Data to examine –
· · · · ·
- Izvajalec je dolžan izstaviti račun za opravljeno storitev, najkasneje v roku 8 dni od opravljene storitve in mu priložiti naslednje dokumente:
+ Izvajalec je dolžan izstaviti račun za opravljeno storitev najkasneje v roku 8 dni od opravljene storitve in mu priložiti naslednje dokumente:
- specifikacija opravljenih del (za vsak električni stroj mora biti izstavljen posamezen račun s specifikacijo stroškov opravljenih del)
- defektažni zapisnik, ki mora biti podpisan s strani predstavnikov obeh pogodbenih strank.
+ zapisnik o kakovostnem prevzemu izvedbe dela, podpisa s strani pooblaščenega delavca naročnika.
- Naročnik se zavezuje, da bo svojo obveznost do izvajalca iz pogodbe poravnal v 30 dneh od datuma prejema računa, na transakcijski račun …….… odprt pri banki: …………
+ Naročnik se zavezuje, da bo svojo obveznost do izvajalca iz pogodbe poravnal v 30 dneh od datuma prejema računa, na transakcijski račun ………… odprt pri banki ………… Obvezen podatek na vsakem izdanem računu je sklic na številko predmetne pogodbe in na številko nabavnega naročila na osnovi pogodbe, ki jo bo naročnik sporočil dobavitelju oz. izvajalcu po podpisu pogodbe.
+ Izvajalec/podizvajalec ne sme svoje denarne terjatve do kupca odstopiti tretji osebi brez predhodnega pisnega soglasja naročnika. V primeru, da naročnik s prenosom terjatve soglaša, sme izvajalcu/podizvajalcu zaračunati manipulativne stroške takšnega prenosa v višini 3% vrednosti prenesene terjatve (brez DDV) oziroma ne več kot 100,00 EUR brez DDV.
· · · · ·
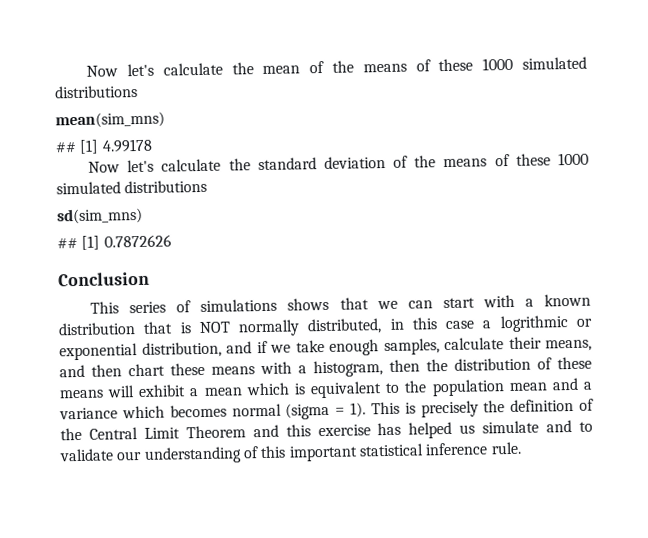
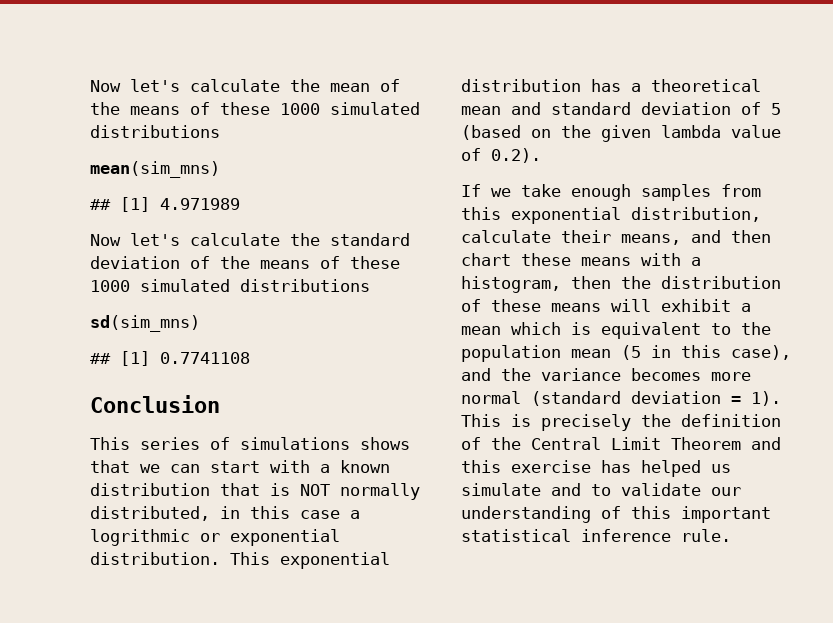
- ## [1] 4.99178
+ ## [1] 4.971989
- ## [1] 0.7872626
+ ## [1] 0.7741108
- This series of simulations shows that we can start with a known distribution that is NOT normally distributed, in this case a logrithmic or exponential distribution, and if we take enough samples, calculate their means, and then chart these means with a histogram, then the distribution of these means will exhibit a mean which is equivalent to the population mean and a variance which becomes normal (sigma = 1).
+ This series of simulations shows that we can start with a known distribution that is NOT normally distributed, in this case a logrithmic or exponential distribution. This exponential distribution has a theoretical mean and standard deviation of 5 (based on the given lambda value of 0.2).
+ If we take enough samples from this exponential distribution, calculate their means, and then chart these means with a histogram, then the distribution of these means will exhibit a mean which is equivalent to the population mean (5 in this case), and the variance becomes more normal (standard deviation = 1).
· · · · ·
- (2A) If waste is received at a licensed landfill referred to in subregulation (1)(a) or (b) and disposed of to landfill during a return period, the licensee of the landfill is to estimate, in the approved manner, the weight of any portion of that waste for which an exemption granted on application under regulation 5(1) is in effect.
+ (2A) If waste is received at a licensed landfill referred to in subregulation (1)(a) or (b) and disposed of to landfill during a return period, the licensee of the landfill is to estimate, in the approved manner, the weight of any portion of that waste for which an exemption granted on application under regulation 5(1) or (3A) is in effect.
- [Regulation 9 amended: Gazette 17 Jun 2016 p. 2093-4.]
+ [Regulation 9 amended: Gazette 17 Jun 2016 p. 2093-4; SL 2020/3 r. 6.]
· · · · ·
Wherever the string "naslednje" appears in the records above, copy the line it sits in.

Answer space –
- Izvajalec je dolžan izstaviti račun za opravljeno storitev, najkasneje v roku 8 dni od opravljene storitve in mu priložiti naslednje dokumente:
+ Izvajalec je dolžan izstaviti račun za opravljeno storitev najkasneje v roku 8 dni od opravljene storitve in mu priložiti naslednje dokumente:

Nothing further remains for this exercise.